Guide · Burien · King County · Updated July 2026
How many units can you build in Burien?
If you own or are evaluating a residential lot in Burien, the first question is almost always the same: how many homes can legally go on it? Since Washington's HB 1110 middle-housing law took effect, the answer for most Burien lots is now more than one. Burien allows 3 units per lot by right in R-1 and 4 in R-2/R-3, rising to as many as 7 in R-3 with transit proximity or affordability plus preserving the existing home.
Burien at a glance: 3 units per lot by right, up to 7 with the city's bonus, plus up to 2 ADUs under HB 1337. Source: BMC 19.15.015 (Ord. 868).
What Burien's adopted code allows
Burien allows 3 units per lot by right in R-1 and 4 in R-2/R-3, rising to as many as 7 in R-3 with transit proximity or affordability plus preserving the existing home. ADUs count toward the total (up to 2 per lot).
The details: R-1 base 3, R-2/R-3 base 4; a transit or affordability bonus adds +1 (R-1/R-2) or +2 (R-3), and R-2/R-3 add +1 more for keeping the existing home — ceilings of 4 / 6 / 7. These are Burien's city-wide standards, per BMC 19.15.015 (Ord. 868); the exact figure for a specific parcel — its zone, lot size, transit proximity, and critical areas — is what a Civexa report resolves.
What actually fits: floor area, height, and setbacks
HB 1110 and the city code set the right to a number of units; the zone's building envelope sets what physically fits. Floor-area ratio, lot coverage, height, and setbacks together decide whether those homes pencil as detached cottages, a townhouse row, or a stacked-flat building. Civexa computes this envelope for Burien zone by zone, so the unit count you see is one the zoning can actually hold.
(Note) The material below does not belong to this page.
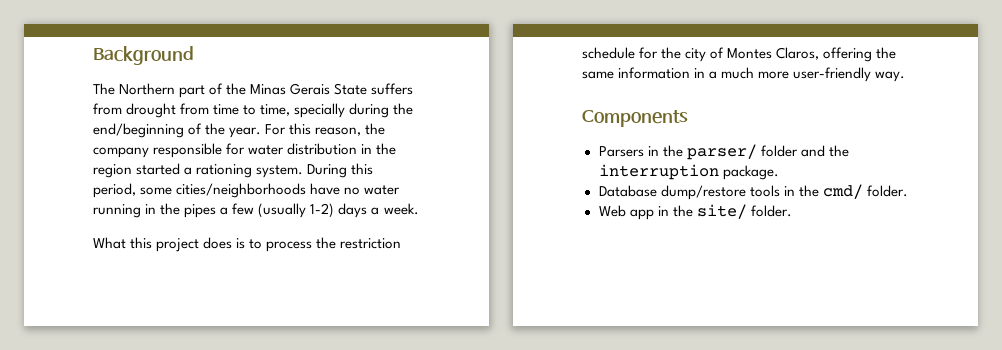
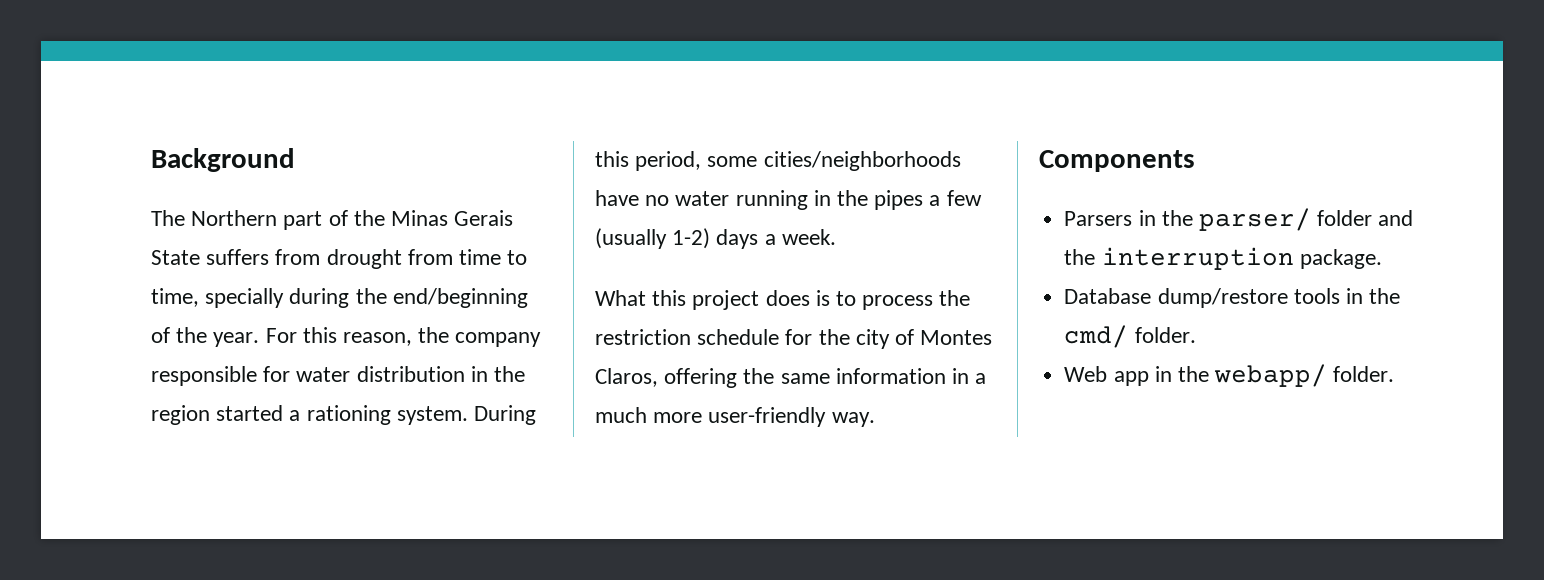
[696,204,747,219] site/ -> [1214,364,1328,387] webapp/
What can shrink it: critical areas
Steep slopes, wetlands, streams, and flood zones can override the unit math on a specific parcel. A lot that qualifies for the maximum on paper may be constrained once environmentally critical areas are mapped. Civexa screens FEMA flood, slope, and county critical-area layers for every Burien address so you find this out before you make an offer, not after.
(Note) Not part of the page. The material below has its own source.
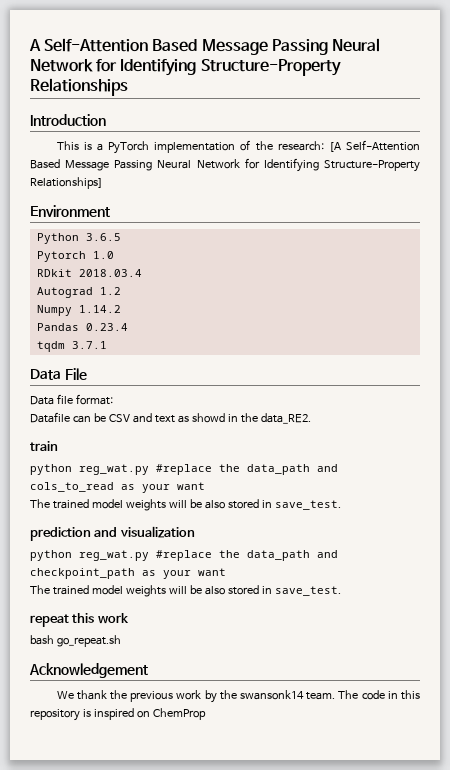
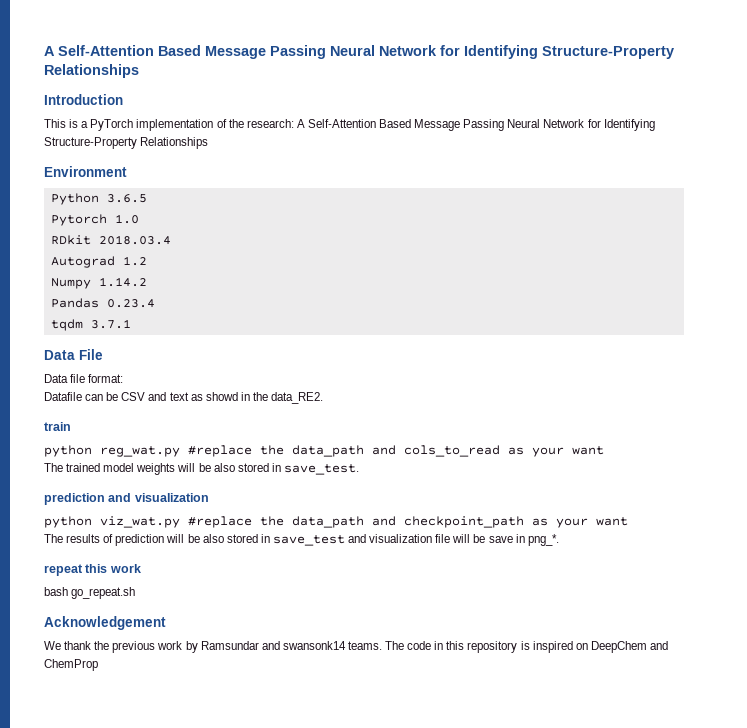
[328,140,420,152] [30,158,421,172] [30,177,103,189] [A Self-Attention Based Message Passing Neural Network for Identifying Structure-Property Relationships] -> [296,119,655,131] [44,137,209,149] A Self-Attention Based Message Passing Neural Network for Identifying Structure-Property Relationships
[79,550,149,561] reg_wat.py -> [100,516,180,528] viz_wat.py
[52,585,341,597] trained model weights will be also stored in save_test. -> [66,534,559,546] results of prediction will be also stored in save_test and visualization file will be save in png_*.
[219,690,336,700] the swansonk14 team. -> [200,641,382,650] Ramsundar and swansonk14 teams.
(150, 714) none -> [590,641,668,653] DeepChem and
Get the exact number for your Burien parcel
The figures above are Burien's city-wide rules. The number that matters is the one for your address — its zone, lot size, transit proximity, and critical areas. Civexa turns that into a full feasibility report in about a minute: unit count, buildable envelope, a preliminary pro forma, utilities, and permit path.
Run a Burien feasibility report →
Frequently asked
How many units can I build on a residential lot in Burien?
Burien allows 3 units per lot by right in R-1 and 4 in R-2/R-3, rising to as many as 7 in R-3 with transit proximity or affordability plus preserving the existing home. That is per BMC 19.15.015 (Ord. 868). The exact number for a specific parcel still depends on its zone, lot size, transit proximity, and critical areas — run a Civexa report for the parcel-level figure.
Can I add ADUs on top of that in Burien?
Washington's HB 1337 allows up to two accessory dwelling units on a residential lot. In some cities they count toward the middle-housing total and in others they are separate — your Civexa report applies Burien's specific rule.
What unlocks the maximum in Burien?
R-1 base 3, R-2/R-3 base 4; a transit or affordability bonus adds +1 (R-1/R-2) or +2 (R-3), and R-2/R-3 add +1 more for keeping the existing home — ceilings of 4 / 6 / 7.